La Odisea de Homero
Canto VI
Odiseo y Nausícaa
Mientras así dormía el paciente y divinal Odiseo, rendido del sueño y del cansancio, Atenea se fue al pueblo y a la ciudad de los feacios, los cuales habitaron antiguamente en la espaciosa Hiperea, junto a los Ciclopes, varones soberbios que les causaban daño porque eran más robustos. De allí los sacó Nausítoo, semejante a un dios: condújolos a Esqueria, lejos de los hombres industriosos, donde hicieron morada; construyó un muro alrededor de la ciudad, edificó casas, erigió templos a las divinidades y repartió los campos. Mas ya entonces, vencido por la Parca, había bajado al Hades y reinaba Alcínoo cuyos consejos eran inspirados por los propios dioses; y al palacio de éste enderezó Atenea, la deidad de ojos de lechuza, pensando en la vuelta del magnánimo Odiseo.
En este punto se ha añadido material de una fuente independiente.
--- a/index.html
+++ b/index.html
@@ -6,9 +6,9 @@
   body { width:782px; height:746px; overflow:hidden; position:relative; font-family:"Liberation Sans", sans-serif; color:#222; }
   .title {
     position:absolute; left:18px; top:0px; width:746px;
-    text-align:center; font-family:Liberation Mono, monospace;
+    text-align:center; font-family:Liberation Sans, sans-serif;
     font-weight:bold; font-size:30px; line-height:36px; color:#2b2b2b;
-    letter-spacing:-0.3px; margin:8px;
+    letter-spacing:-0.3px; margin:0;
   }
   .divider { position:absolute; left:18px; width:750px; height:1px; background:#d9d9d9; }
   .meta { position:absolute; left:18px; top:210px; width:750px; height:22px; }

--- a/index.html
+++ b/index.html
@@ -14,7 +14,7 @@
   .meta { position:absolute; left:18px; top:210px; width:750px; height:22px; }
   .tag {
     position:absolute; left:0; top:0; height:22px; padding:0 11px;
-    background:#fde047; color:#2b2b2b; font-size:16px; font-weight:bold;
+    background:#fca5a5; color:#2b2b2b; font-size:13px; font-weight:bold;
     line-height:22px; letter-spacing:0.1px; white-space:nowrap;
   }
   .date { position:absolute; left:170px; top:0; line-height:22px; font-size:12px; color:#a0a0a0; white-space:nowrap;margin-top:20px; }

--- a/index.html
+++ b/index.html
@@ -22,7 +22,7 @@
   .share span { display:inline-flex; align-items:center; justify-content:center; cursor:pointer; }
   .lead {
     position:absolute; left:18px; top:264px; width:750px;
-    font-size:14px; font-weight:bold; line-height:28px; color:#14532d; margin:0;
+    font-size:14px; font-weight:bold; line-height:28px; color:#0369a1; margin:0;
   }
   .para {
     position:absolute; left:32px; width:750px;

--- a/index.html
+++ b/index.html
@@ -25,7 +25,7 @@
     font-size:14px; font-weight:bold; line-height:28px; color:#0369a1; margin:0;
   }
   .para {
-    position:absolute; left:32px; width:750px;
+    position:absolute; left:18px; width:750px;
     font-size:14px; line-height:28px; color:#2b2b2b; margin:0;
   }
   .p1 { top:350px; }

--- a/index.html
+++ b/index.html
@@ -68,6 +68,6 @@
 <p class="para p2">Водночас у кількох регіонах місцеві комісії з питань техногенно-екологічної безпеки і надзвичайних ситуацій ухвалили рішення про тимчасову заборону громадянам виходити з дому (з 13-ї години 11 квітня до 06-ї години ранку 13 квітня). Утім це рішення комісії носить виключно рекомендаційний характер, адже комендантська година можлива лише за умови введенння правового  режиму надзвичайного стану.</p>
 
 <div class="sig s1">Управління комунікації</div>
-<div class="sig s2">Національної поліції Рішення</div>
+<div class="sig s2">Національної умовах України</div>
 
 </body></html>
Penetró la diosa en la estancia labrada con gran primor en que dormía una doncella parecida a las inmortales por su natural y por su hermosura: Nausícaa, hija del magnánimo Alcínoo; junto a ella, a uno y otro lado de la entrada, hallábanse dos esclavas a quienes las Cárites habían dotado de belleza, y las magníficas hojas de la puerta estaban entornadas. Atenea se lanzó, como un soplo de viento, a la cama de la joven; púsose sobre su cabeza y empezó a hablarle, tomando el aspecto de la hija de Diamante, el célebre marino, que tenía la edad de Nausícaa y érale muy grata. De tal suerte transfigurada, dijo Atenea, la de ojos de lechuza:
—¡Nausícaa! ¿Por qué tu madre te parió tan floja? Tienes descuidadas las espléndidas vestiduras y está cercano tu casamiento en el cual has de llevar lindas ropas, dando parte también a los que te conduzcan; que así se consigue gran fama entre los hombres y se huelgan el padre y la veneranda madre. Vayamos, pues, a lavar tan luego como despunte la aurora, y te acompañaré y ayudaré para que en seguida lo tengas aparejado todo; que no ha de prolongarse mucho tu doncellez, puesto que ya te pretenden los mejores de todos los feacios, cuyo linaje es también el tuyo. Ea, insta a tu ilustre padre para que mande prevenir antes de rayar el alba las mulas y el carro en que llevarás los cíngalos, los peplos y los espléndidos cobertores. Para ti misma es mejor ir de este modo que no a pie, pues los lavaderos se hallan a gran distancia de la ciudad.
Cuando así hubo hablado Atenea, la de ojos de lechuza, fuese al Olimpo, donde dicen que está la mansión perenne y segura de las deidades, a la cual ni la agitan los vientos, ni la lluvia la moja, ni la nieve la cubre —pues el tiempo es allí constantemente sereno y sin nubes—, y en cambio la envuelve esplendorosa claridad: en ella disfrutan perdurable dicha los bienaventurados dioses. Allí se encaminó, pues, la de ojos de lechuza tan luego como hubo aconsejado a la doncella.
Pronto llegó la Aurora, la de hermoso trono, y despertó a Nausícaa, la del lindo peplo; y la doncella, admirada del sueño, se fue por el palacio a contárselo a sus progenitores, al padre querido y a la madre, y a entrambos los halló dentro: a ésta sentada junto al fuego, con las siervas, hilando lana de color purpúreo; y a aquél, cuando iba a salir para reunirse en consejo con los ilustres príncipes pues los más nobles feacios le habían llamado. Detúvose Nausícaa muy cerca de su padre y así le dijo:
—¡Padre querido! ¿No querrías aparejarme un carro alto, de fuertes ruedas, en el cual lleve al río, para lavarlos, los hermosos vestidos que tengo sucios? A ti mismo te conviene llevar vestiduras limpias, cuando con los varones más principales deliberas en el consejo. Tienes, además, cinco hijos en el palacio: dos ya casados, y tres que son mancebos florecientes y cuantas veces van al baile quieren llevar vestidos limpios; y tales cosas están a mi cuidado.
Así dijo, pues dióle vergüenza nombrar las florecientes nupcias a su padre. Mas él, comprendiéndolo todo, le respondió con estas palabras:
—No te negaré, oh hija, ni las mulas ni cosa alguna.